Task data:

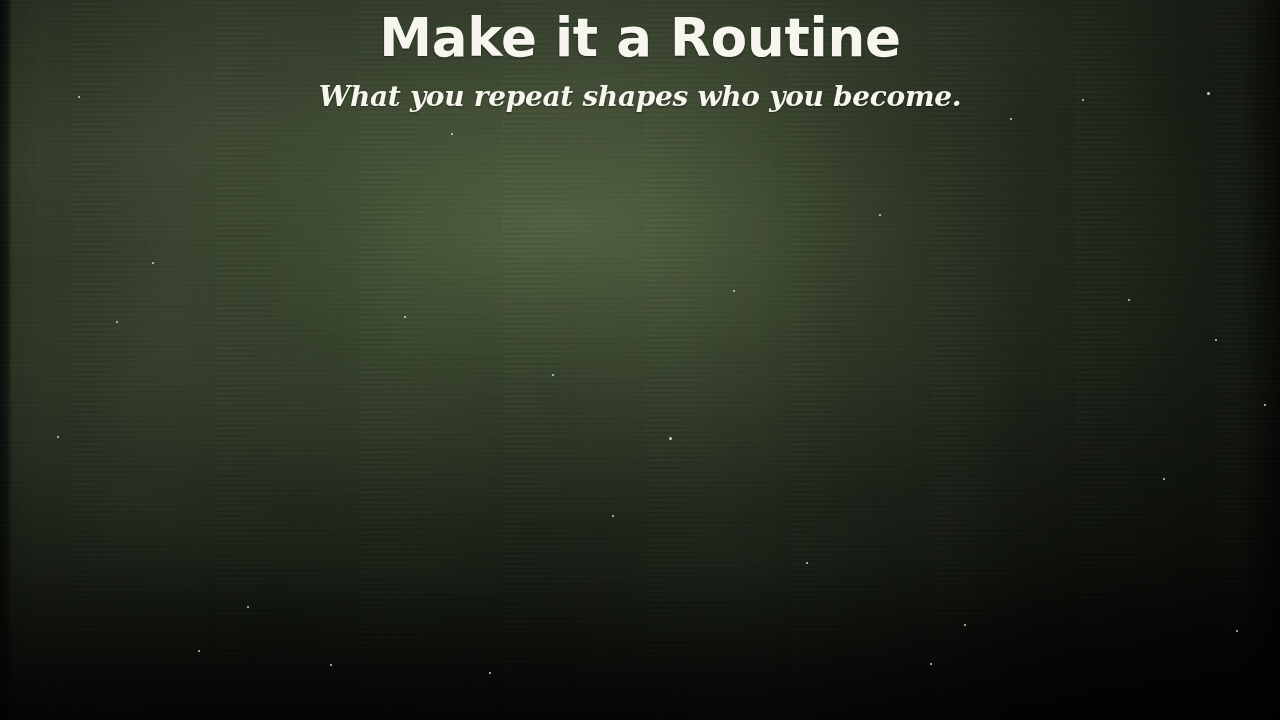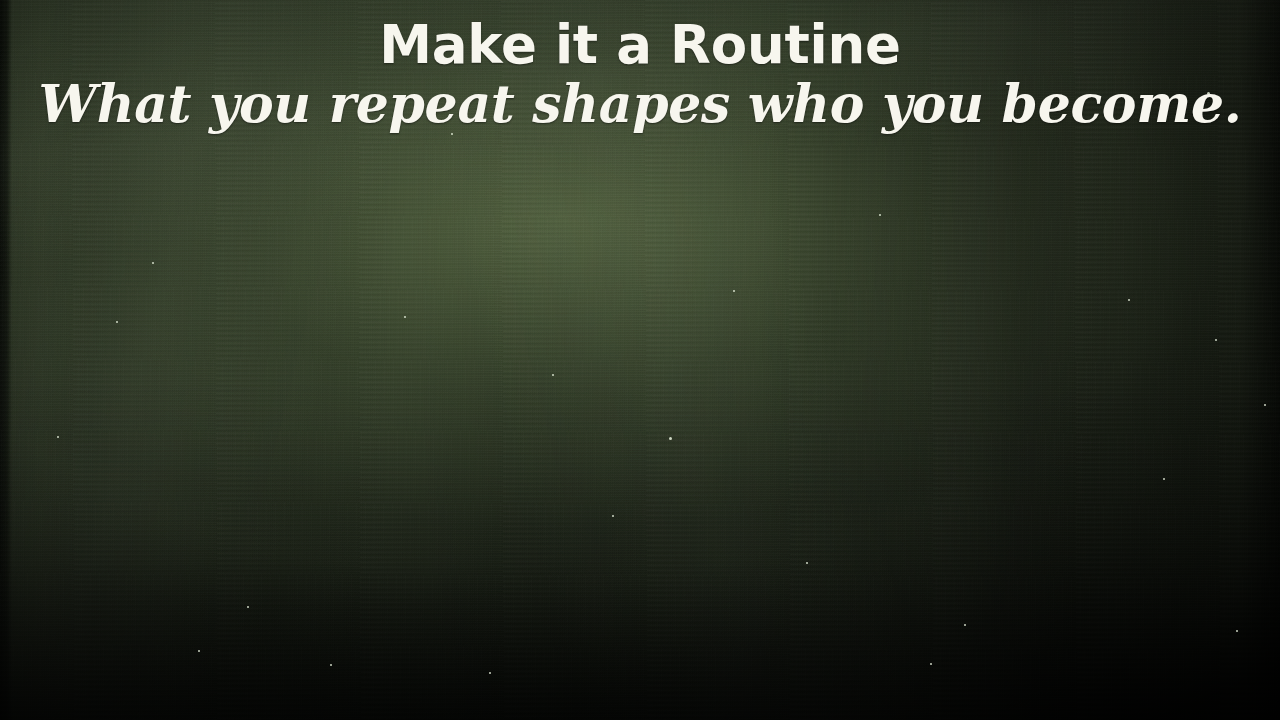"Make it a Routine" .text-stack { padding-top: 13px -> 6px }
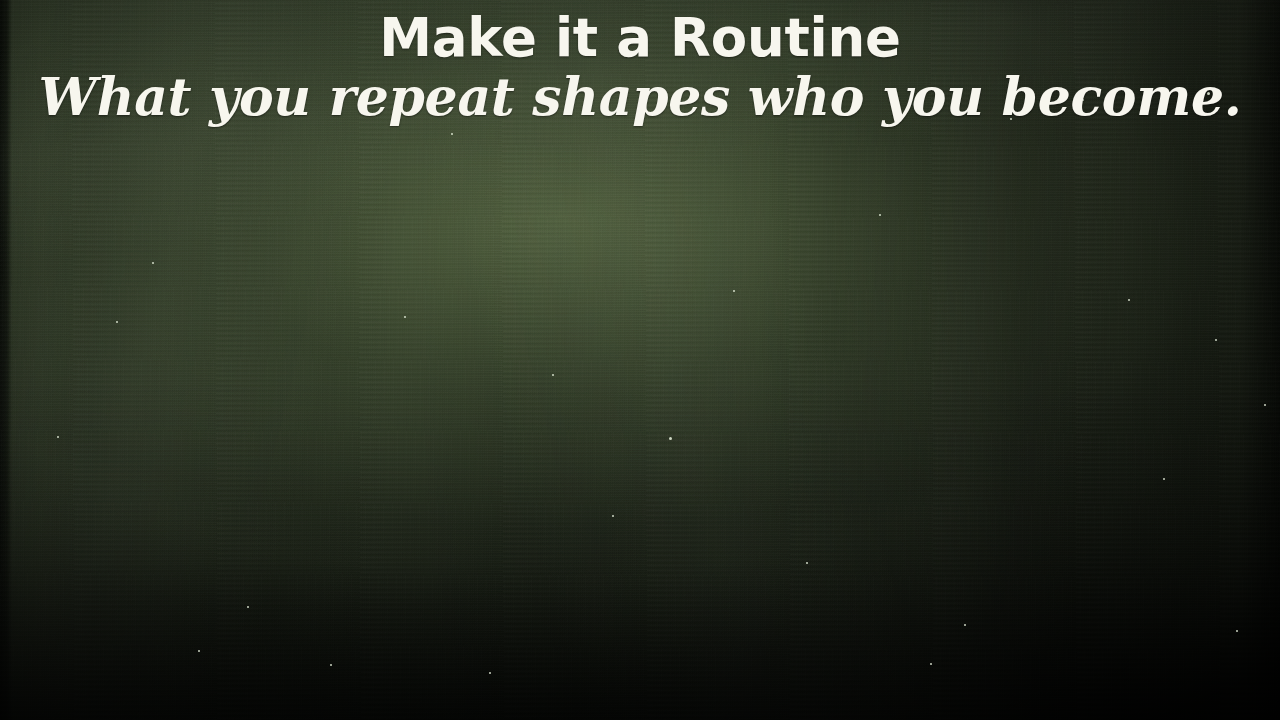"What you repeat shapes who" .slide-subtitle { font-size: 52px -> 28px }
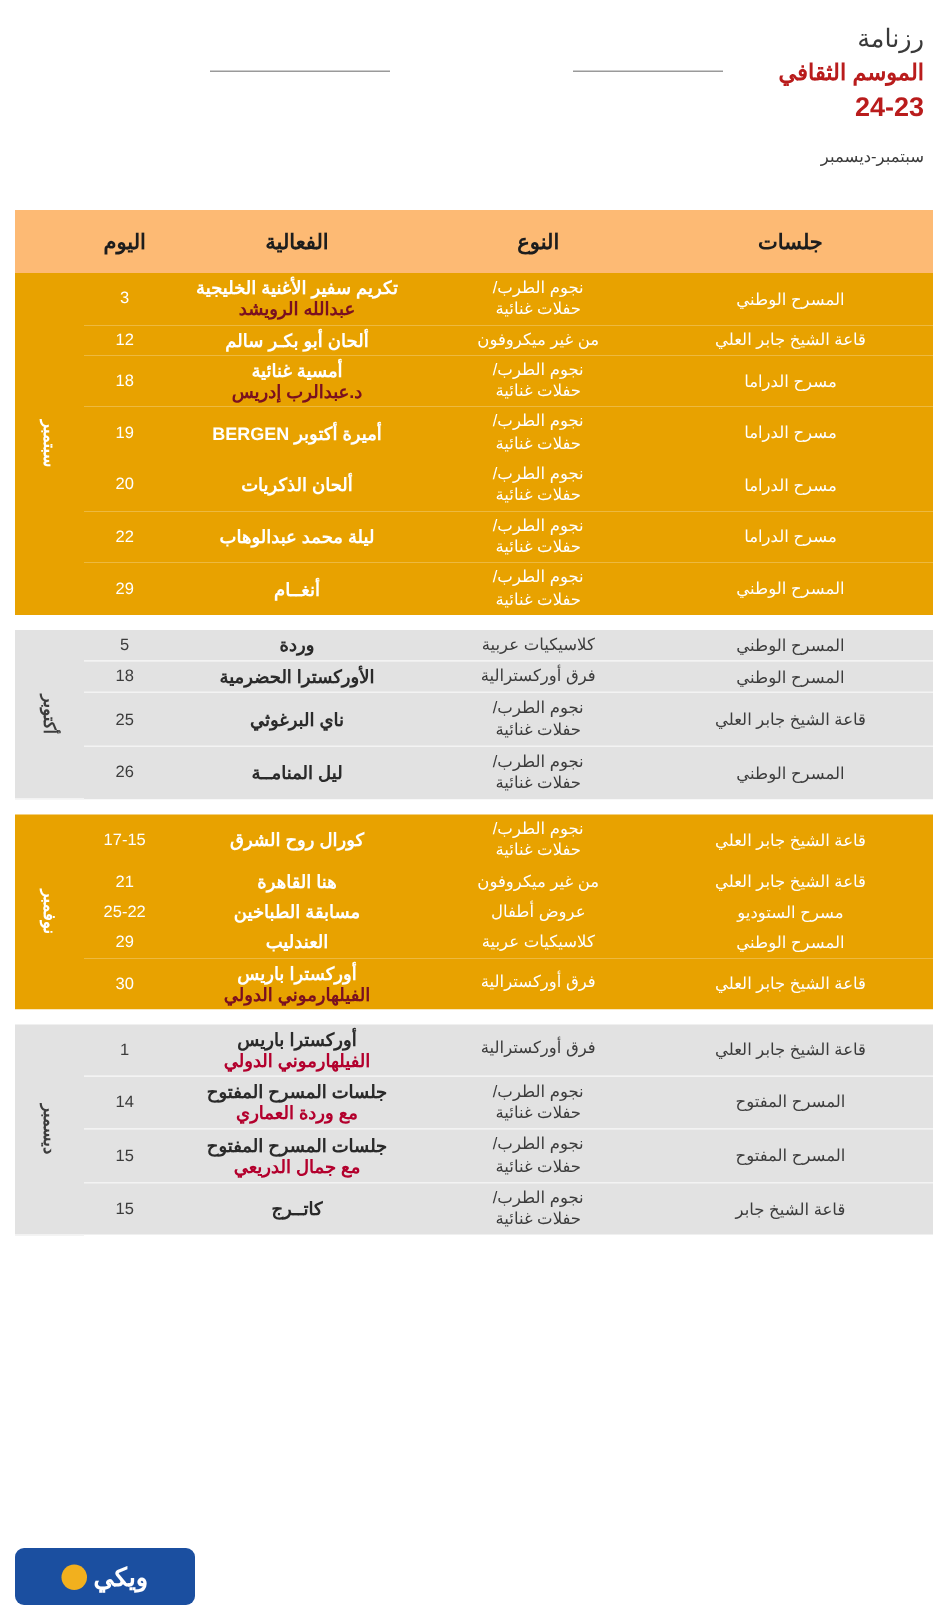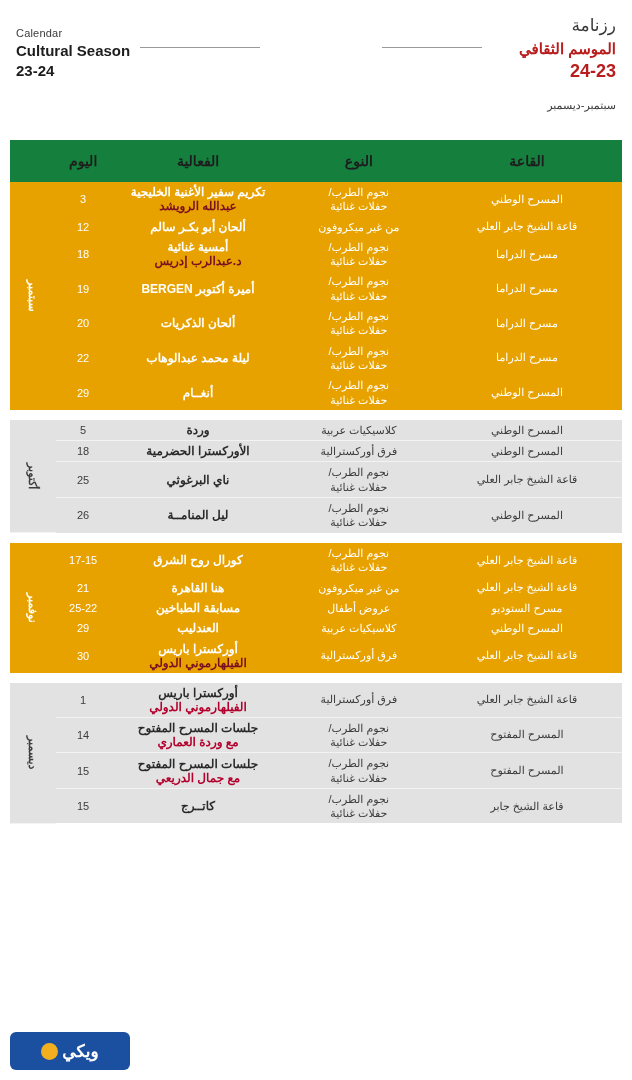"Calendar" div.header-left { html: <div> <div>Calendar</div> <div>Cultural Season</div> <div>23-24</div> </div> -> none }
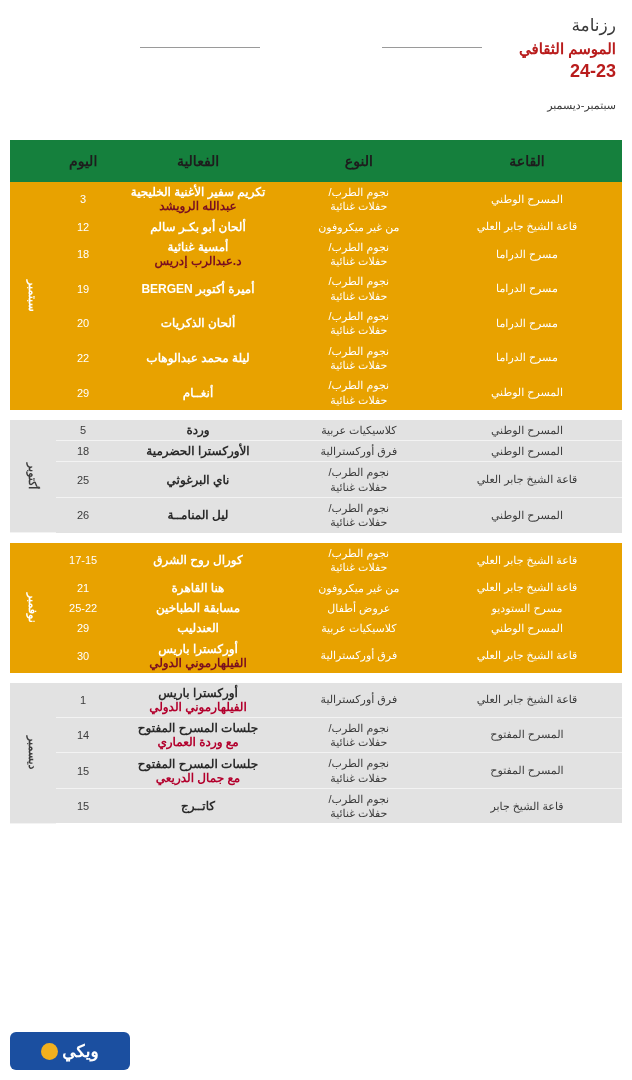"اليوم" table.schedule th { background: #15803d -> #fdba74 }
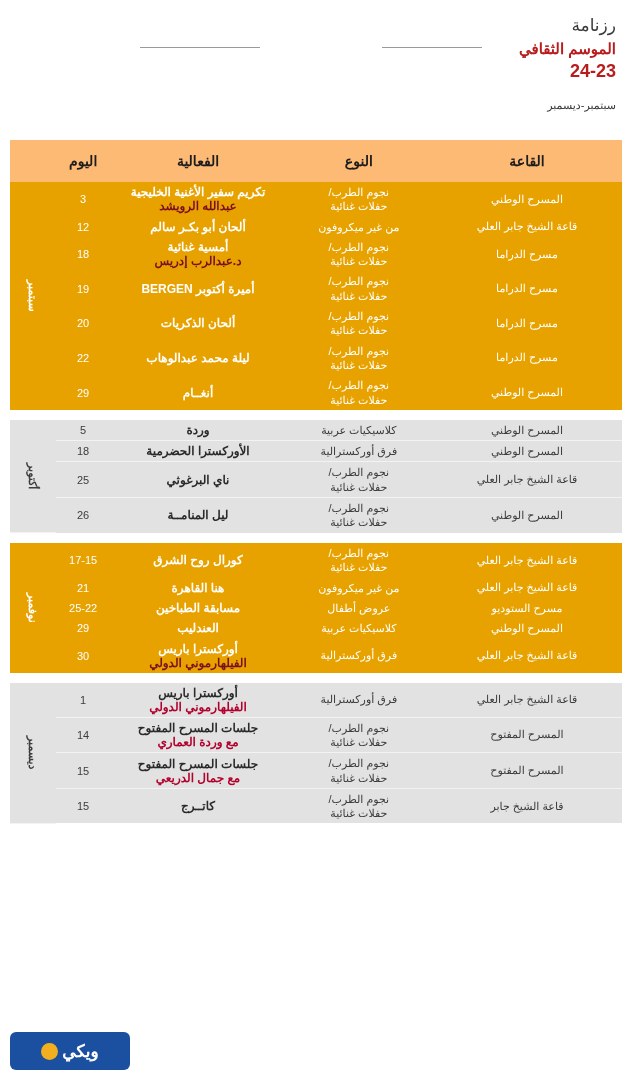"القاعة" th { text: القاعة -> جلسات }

Task description:
A faithful copy of every record is required, with no pictures included.

Solution to this exercise:
"Make it a Routine" .text-stack { padding-top: 13px -> 6px }
"What you repeat shapes who" .slide-subtitle { font-size: 52px -> 28px }
"Calendar" div.header-left { html: <div> <div>Calendar</div> <div>Cultural Season</div> <div>23-24</div> </div> -> none }
"اليوم" table.schedule th { background: #15803d -> #fdba74 }
"القاعة" th { text: القاعة -> جلسات }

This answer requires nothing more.